- _ASSIGNED TASK_: Across the entries that follow, work out the number of lines containing the string "your", and state it alone.
***** DATA FOR PROCESSING *****
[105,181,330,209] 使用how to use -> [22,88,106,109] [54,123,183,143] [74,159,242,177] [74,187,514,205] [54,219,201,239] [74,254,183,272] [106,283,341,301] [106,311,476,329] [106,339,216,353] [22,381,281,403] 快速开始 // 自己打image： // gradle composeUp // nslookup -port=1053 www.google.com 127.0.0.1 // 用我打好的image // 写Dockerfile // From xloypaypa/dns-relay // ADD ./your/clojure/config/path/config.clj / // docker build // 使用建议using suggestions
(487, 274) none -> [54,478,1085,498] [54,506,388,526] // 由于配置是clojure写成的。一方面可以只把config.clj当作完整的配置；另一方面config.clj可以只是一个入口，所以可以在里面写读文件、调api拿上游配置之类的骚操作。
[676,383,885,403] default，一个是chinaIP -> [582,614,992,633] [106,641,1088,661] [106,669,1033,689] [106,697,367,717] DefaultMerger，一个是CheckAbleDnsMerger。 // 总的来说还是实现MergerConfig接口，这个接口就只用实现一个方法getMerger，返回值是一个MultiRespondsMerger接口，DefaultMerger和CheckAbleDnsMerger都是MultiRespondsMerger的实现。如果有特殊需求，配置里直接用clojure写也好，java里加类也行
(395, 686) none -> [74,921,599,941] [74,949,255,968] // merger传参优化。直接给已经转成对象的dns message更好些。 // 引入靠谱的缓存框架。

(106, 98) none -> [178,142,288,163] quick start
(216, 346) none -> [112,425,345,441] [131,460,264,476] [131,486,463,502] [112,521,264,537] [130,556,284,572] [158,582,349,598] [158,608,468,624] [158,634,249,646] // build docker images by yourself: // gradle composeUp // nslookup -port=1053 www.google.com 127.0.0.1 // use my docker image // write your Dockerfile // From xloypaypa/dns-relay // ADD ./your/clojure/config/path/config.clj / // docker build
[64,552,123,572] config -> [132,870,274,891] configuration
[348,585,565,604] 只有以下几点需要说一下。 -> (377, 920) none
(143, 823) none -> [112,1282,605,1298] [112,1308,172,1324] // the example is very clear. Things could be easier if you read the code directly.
*****
- _SOLVED PROBLEM_: 2